_Requirement_
The reply should hold only the lines below beginning at the one with "text-align: none ->" and ending at the one with "text: особенности ->", copied exactly, with every picture left out.

_Extracted records_
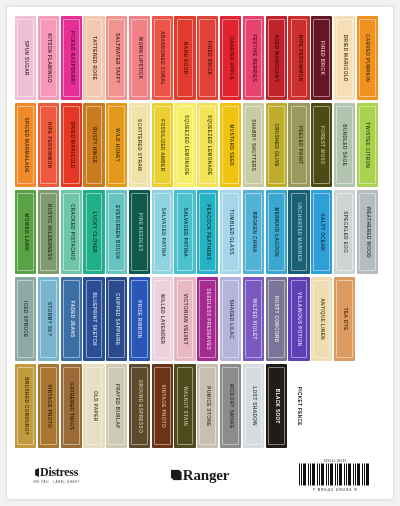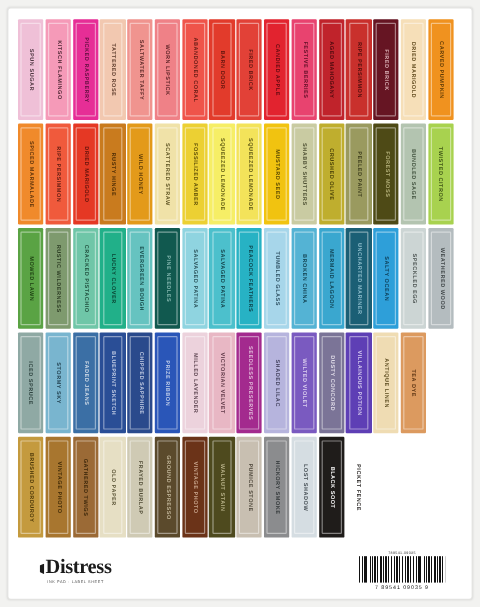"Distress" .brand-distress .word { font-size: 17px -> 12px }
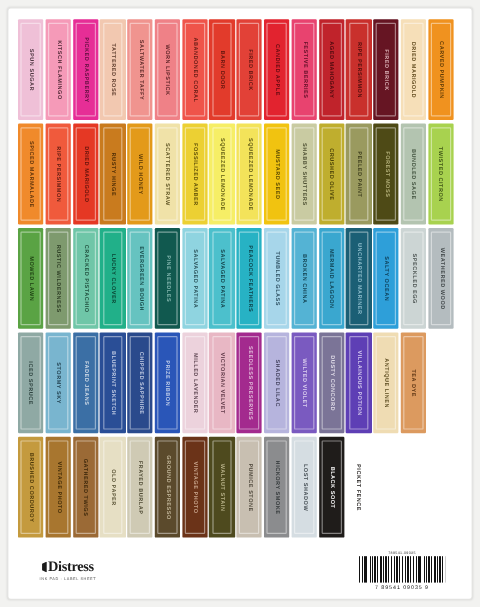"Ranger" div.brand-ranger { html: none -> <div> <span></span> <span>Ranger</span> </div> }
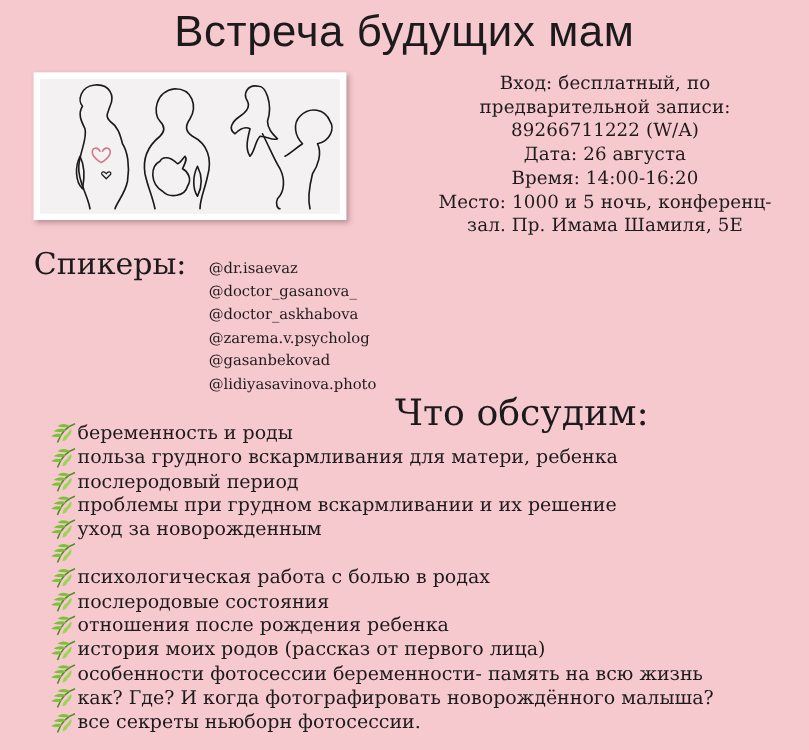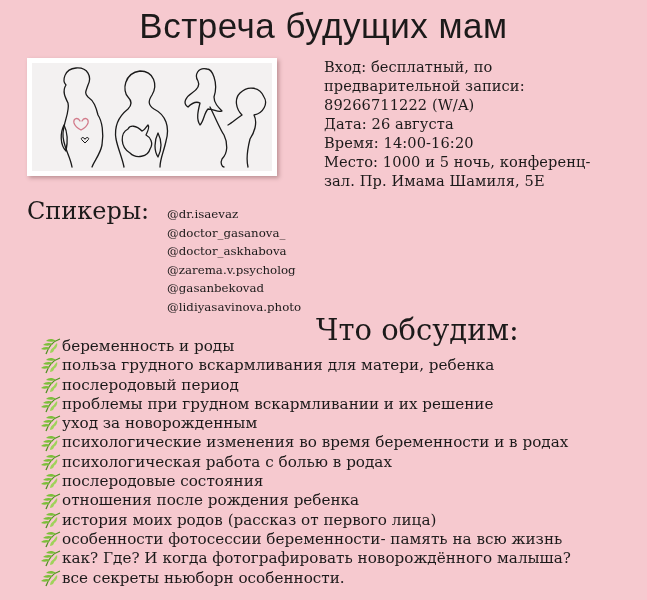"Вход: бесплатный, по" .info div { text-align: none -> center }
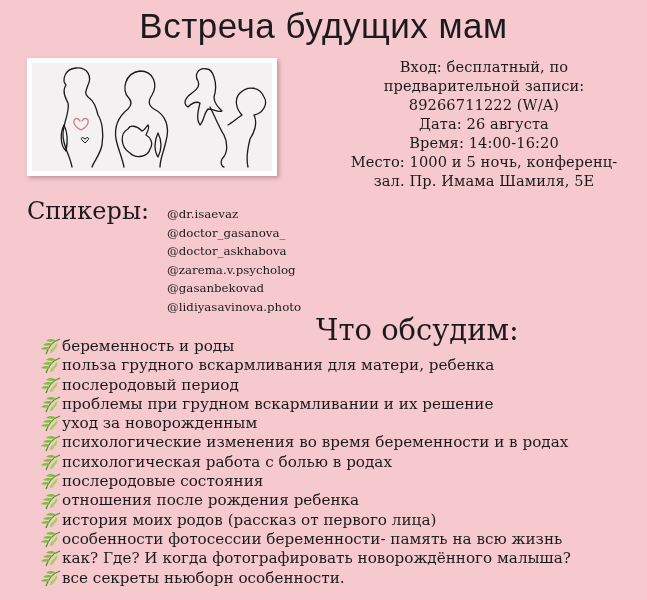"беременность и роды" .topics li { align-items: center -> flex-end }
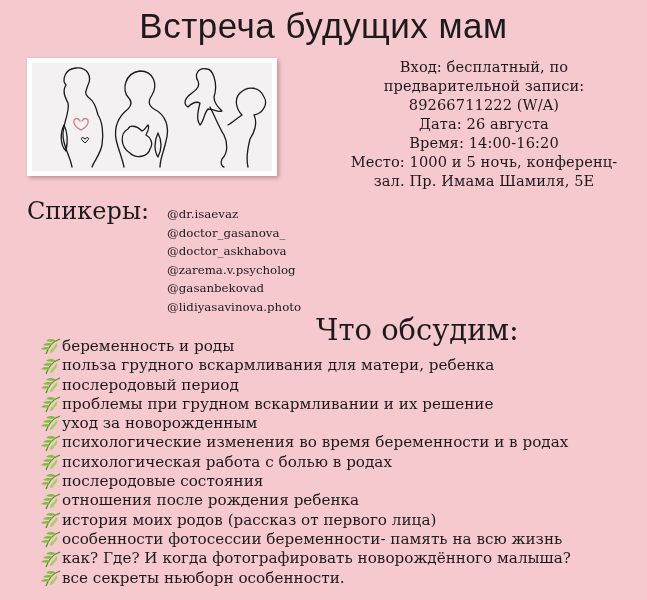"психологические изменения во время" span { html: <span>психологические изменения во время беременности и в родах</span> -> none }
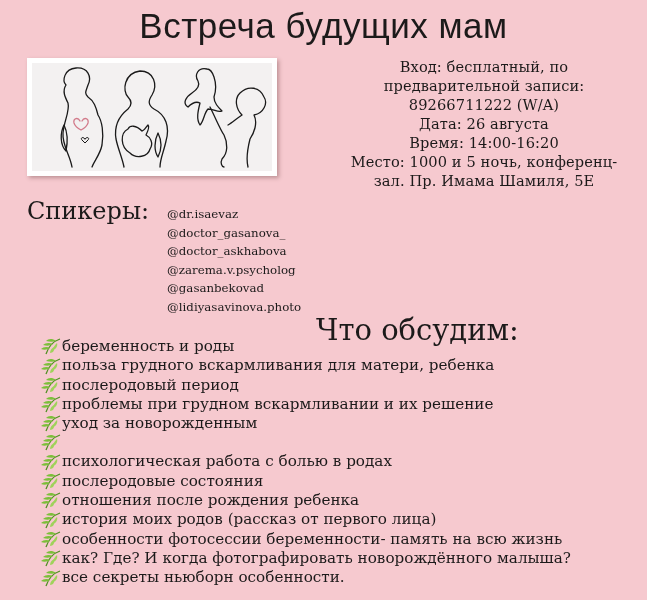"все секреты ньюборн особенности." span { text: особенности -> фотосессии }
--
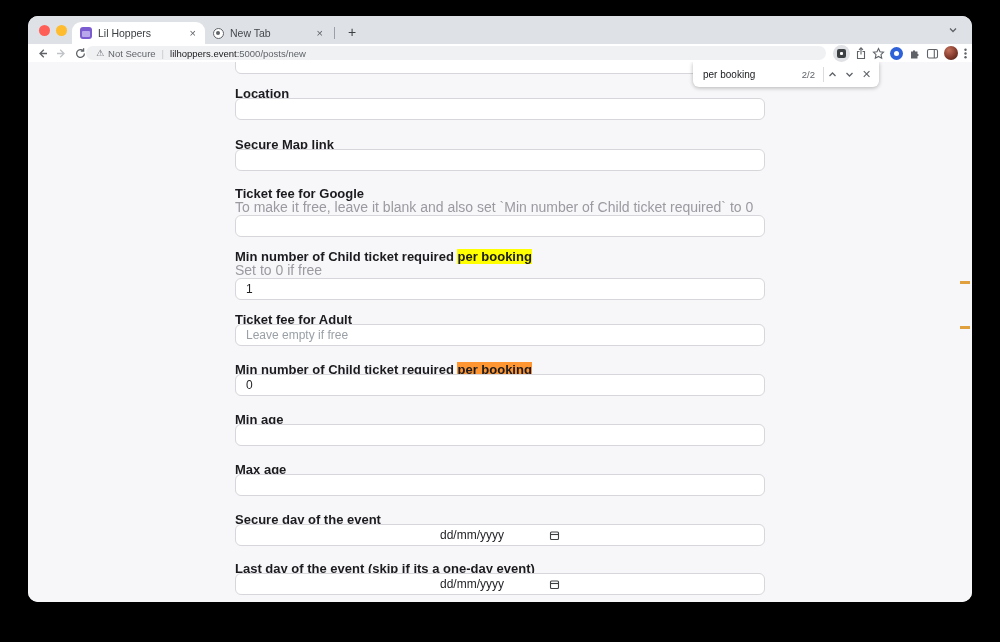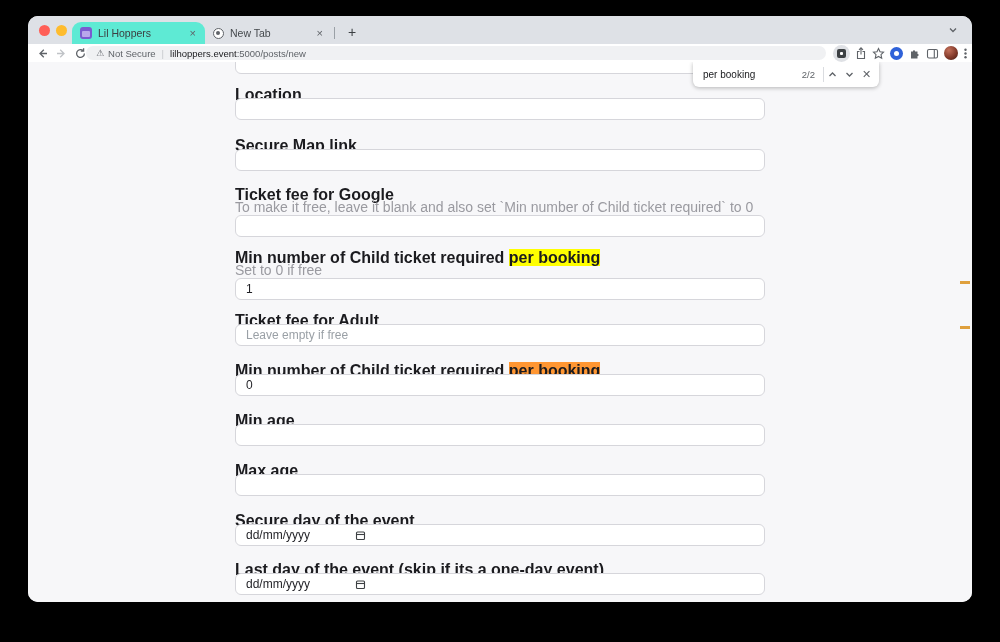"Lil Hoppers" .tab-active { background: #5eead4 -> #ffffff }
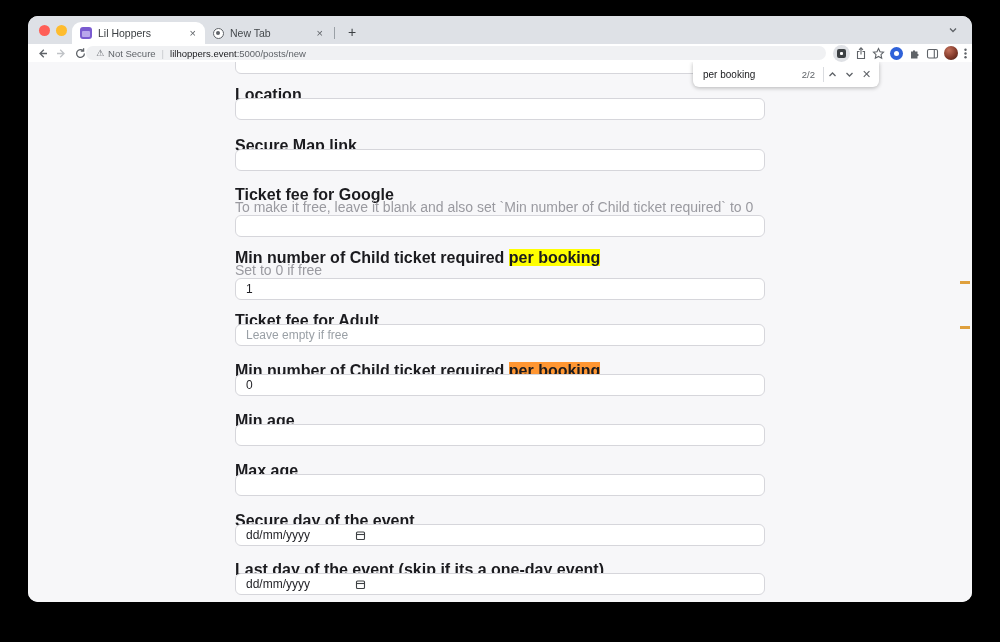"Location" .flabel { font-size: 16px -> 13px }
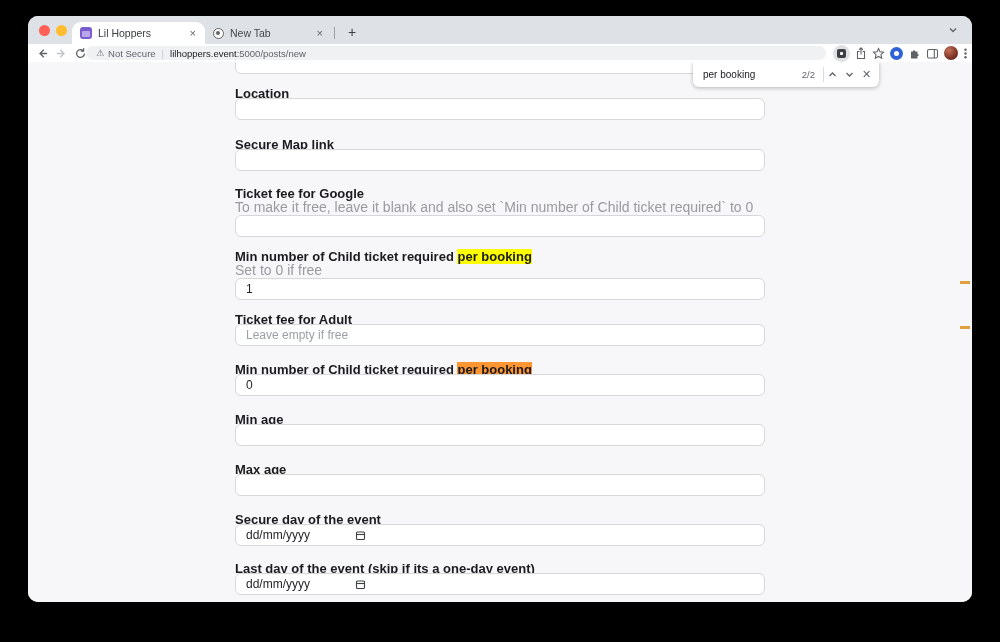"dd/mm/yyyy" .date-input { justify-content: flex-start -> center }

_Response area_
"Вход: бесплатный, по" .info div { text-align: none -> center }
"беременность и роды" .topics li { align-items: center -> flex-end }
"психологические изменения во время" span { html: <span>психологические изменения во время беременности и в родах</span> -> none }
"все секреты ньюборн особенности." span { text: особенности -> фотосессии }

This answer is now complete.